Vous aurez remarqué que je mets tout cela au pluriel. Les réécritures, c’est ce qui prend le plus de temps pour moi dans l’écriture d’un roman. Il peut arriver que le premier jet soit relativement satisfaisant, mais il arrive aussi qu’il y ait tellement de choses à changer que la totalité du roman en soit bouleversée : par exemple pour le tome 1 de la trilogie de fantasy que j’écris, j’étais si peu satisfaite du premier jet que j’ai modifié l’ordre des chapitres, rajouté des scènes tandis que j’en retirais d’autres, modifié entièrement le destin d’un des personnages et totalement chamboulé les lieux, personnages et le déroulement de plusieurs scènes pivot. Dans ce cas-là qui est particulièrement extrême, je laisse de nouveau patienter mon texte plusieurs semaines avant d’y retoucher car il s’agit presque d’un nouveau premier jet. Mais les réécritures peuvent ne pas être aussi drastiques, même si ce sera, dans tous les cas, long et douloureux.

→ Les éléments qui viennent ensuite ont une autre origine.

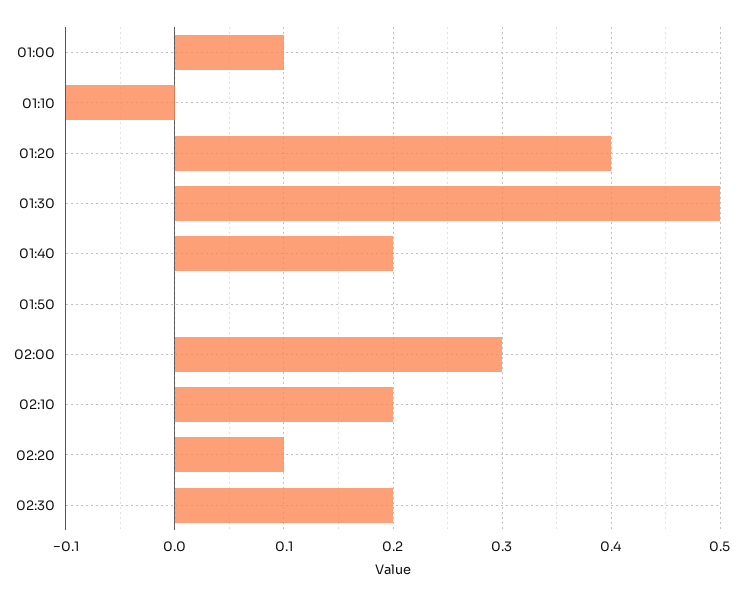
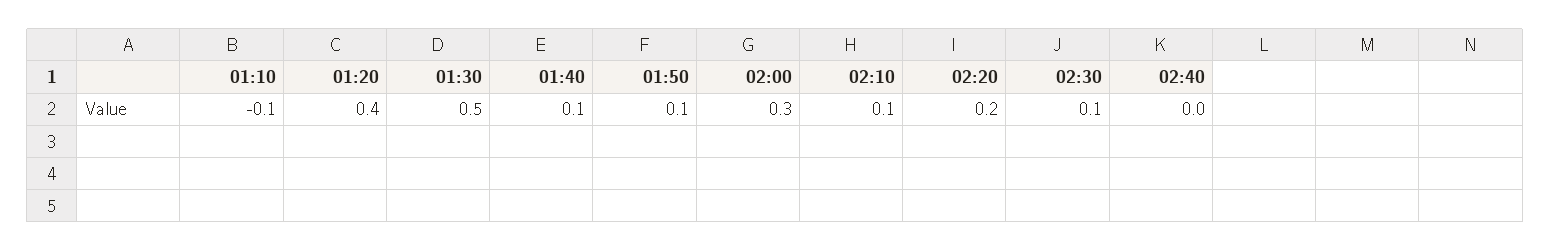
01:00: 0.1 -> none
01:40: 0.2 -> 0.1
01:50: 0 -> 0.1
02:10: 0.2 -> 0.1
02:20: 0.1 -> 0.2
02:30: 0.2 -> 0.1
02:40: none -> 0

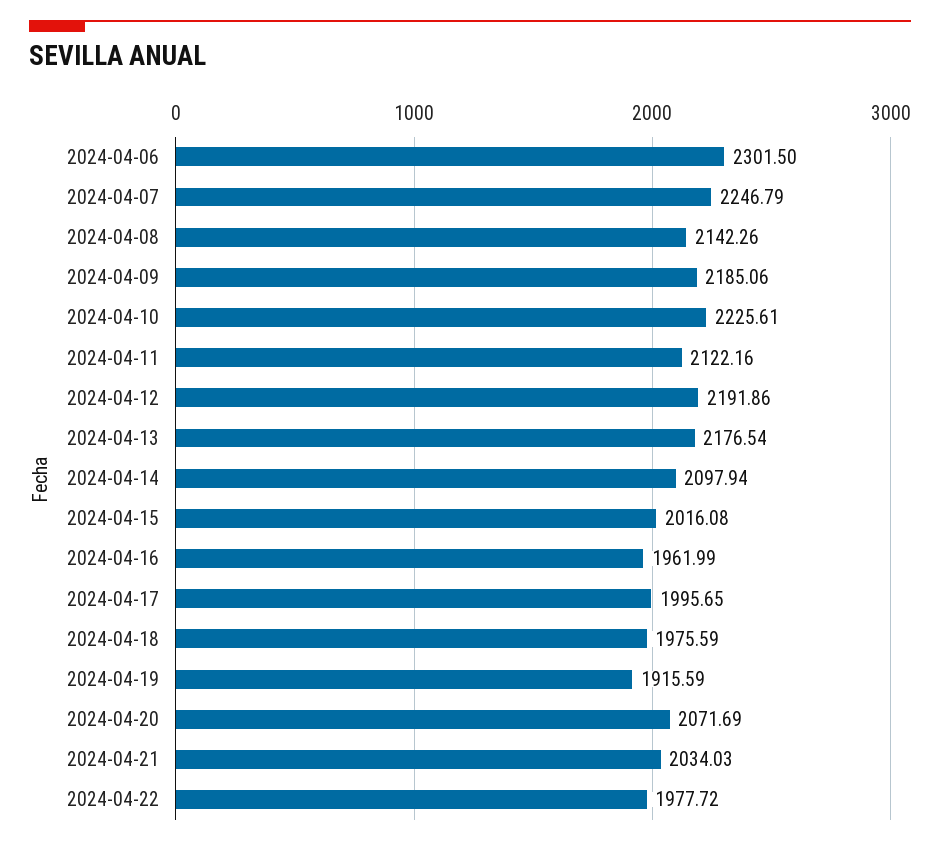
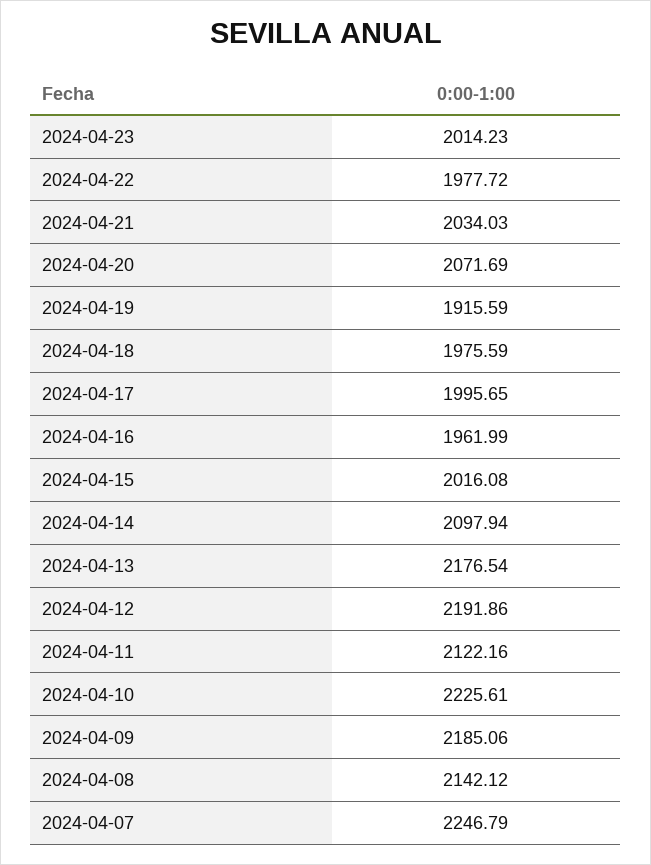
2024-04-06: 2301.5 -> none
2024-04-08: 2142.26 -> 2142.12
2024-04-23: none -> 2014.23

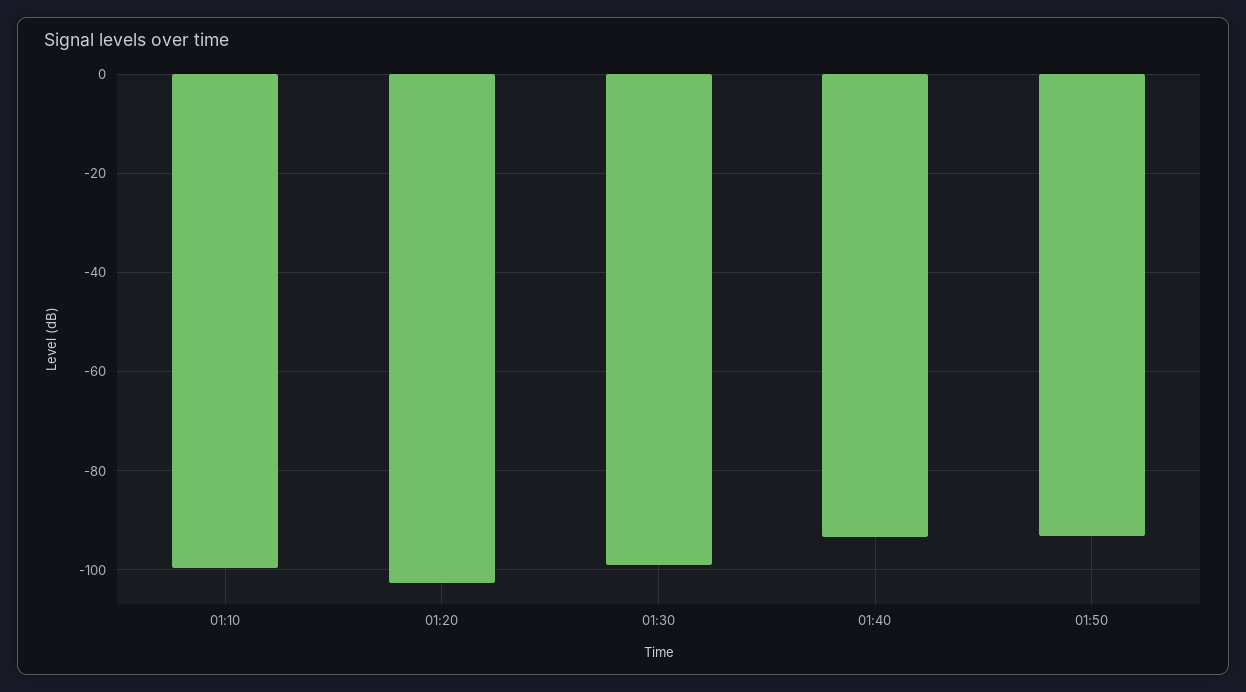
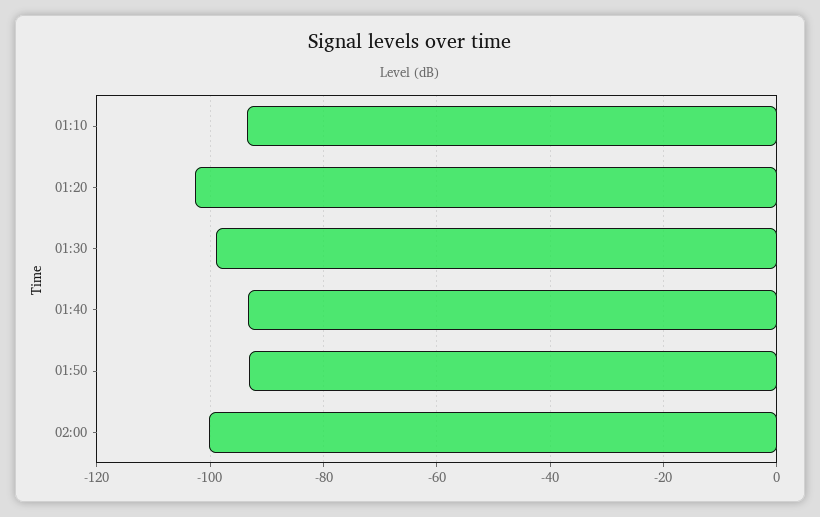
01:10: -100 -> -94
02:00: none -> -100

Je dramatise un peu. La réécriture est mon étape préférée de l’écriture d’un roman avec le worldbuiding. C’est le moment où l’histoire commence vraiment à prendre de la consistance entre vos mains, adopter une forme – pas vraiment définitive ni parfaite – mais au moins avoir un modelage qui fait sens, c’est le moment où tous les éléments s’emboitent et où on polit les angles, où on supprime la majeure partie des maladresses pour parvenir à raconter l’histoire et se préparer à la mettre face au reste du monde. C’est un peu de la magie… 

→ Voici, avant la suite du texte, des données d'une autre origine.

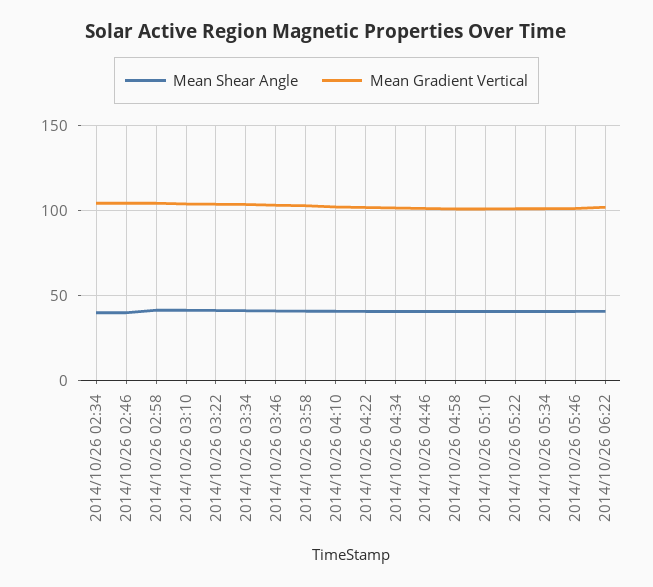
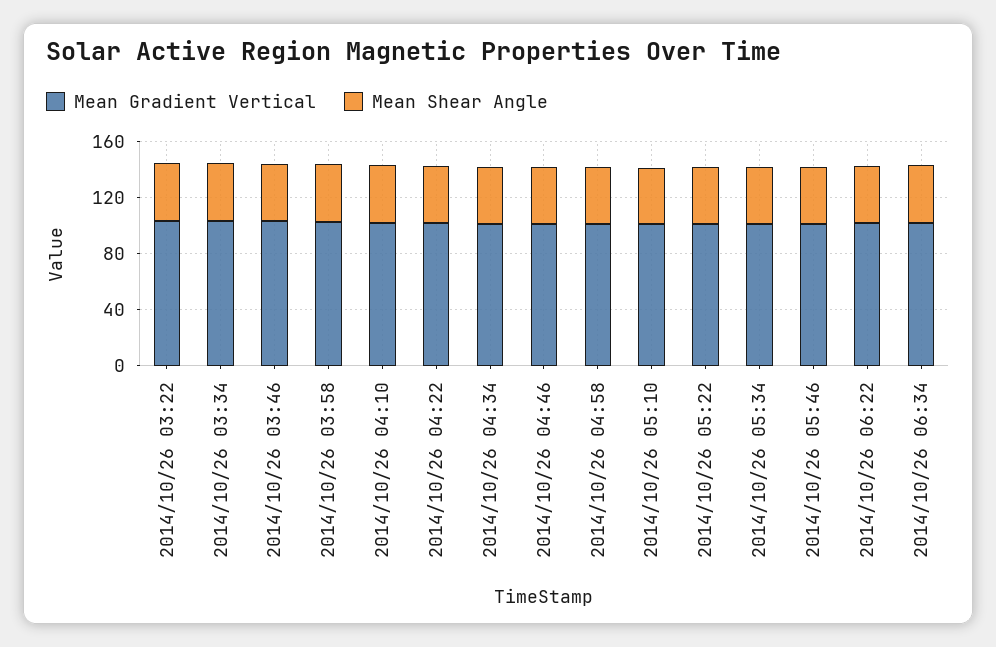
Mean Shear Angle, 2014/10/26 02:34: 40 -> none
Mean Gradient Vertical, 2014/10/26 02:34: 105 -> none
Mean Shear Angle, 2014/10/26 02:46: 40 -> none
Mean Gradient Vertical, 2014/10/26 02:46: 105 -> none
Mean Shear Angle, 2014/10/26 02:58: 40 -> none
Mean Gradient Vertical, 2014/10/26 02:58: 105 -> none
Mean Shear Angle, 2014/10/26 03:10: 40 -> none
Mean Gradient Vertical, 2014/10/26 03:10: 105 -> none
Mean Gradient Vertical, 2014/10/26 06:34: none -> 100
Mean Shear Angle, 2014/10/26 06:34: none -> 40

Stephen King, dans Ecriture, raconte le conseil qu’on lui a donné un jour : « Quand on écrit une histoire, on se la raconte […] Quand on se relit, le gros du travail consiste à enlever ce qui ne fait pas partie de l’histoire » (p.67). Il considère que la réécriture consiste principalement à retirer ce qui est en trop et qu’un roman réécrit contient toujours moins que le premier jet (dix pourcent de moins, il avait même écrit la formule, il me semble, mais je ne parviens pas à retrouver la page avec la citation exacte). Je pense, sans vouloir le contredire, que cela doit énormément dépendre des auteurs. Comme j’écris mon premier jet avec un plan et un worldbuilding parcellaires, c’est plutôt l’inverse dans mon cas. Pendant la réécriture, je rajoute des détails, des scènes, je travaille plus les relations entre les personnages que ce que le premier jet faisait, ce qui a tendance à le rendre plus lourd que mon écrit de départ. Cependant, je suis d’accord avec lui dans le sens où une dernière réécriture avant de présenter le livre à ses premiers bêtas lecteurs doit, selon moi, nécessairement servir à retirer des choses. C’est le moment où on se débarrasse de tout le superflu, des lourdeurs, des adverbes, des tournures bizarres (c’est un de mes plus gros défauts d’autrice, mon esprit produit des tournures de phrases lourdes et ampoulées que je dois ensuite traquer impitoyablement pour les réduire à leur plus simple expression et les rendre limpides), de tout ce qui peut alourdir le sens sans apporter au lecteur. 

Quand savoir quand on en a terminé avec cette étape ?

Je pense que c’est la question la plus difficile. Il y aura toujours des choses à modifier, en y prenant garde, et mettre fin à la phase de réécriture, c’est aussi accepter que le roman ne pourra pas être parfait. Si vous avez de la chance, vous atteindrez un moment où vous vous sentirez satisfait de votre texte au point de vous dire « là, je n’y touche plus ». Avec un peu moins de chance, vous atteindrez un moment où vous vous rendrez compte que vous n’êtes pas satisfait, mais que vous n’avez aucune idée de ce que vous devriez faire de plus pour que le roman atteigne son plein potentiel. Ce sont les signes qu’il est temps de mettre fin à la phase de réécriture et de laisser le roman aux mains de personnes de confiance, qui sauront mettre le doigt sur ce qui ne va pas mais aussi, espérons-le, souligner ce qui va bien. Bref, c’est le moment de la bêta-lecture, dont je parlerais le mois prochain.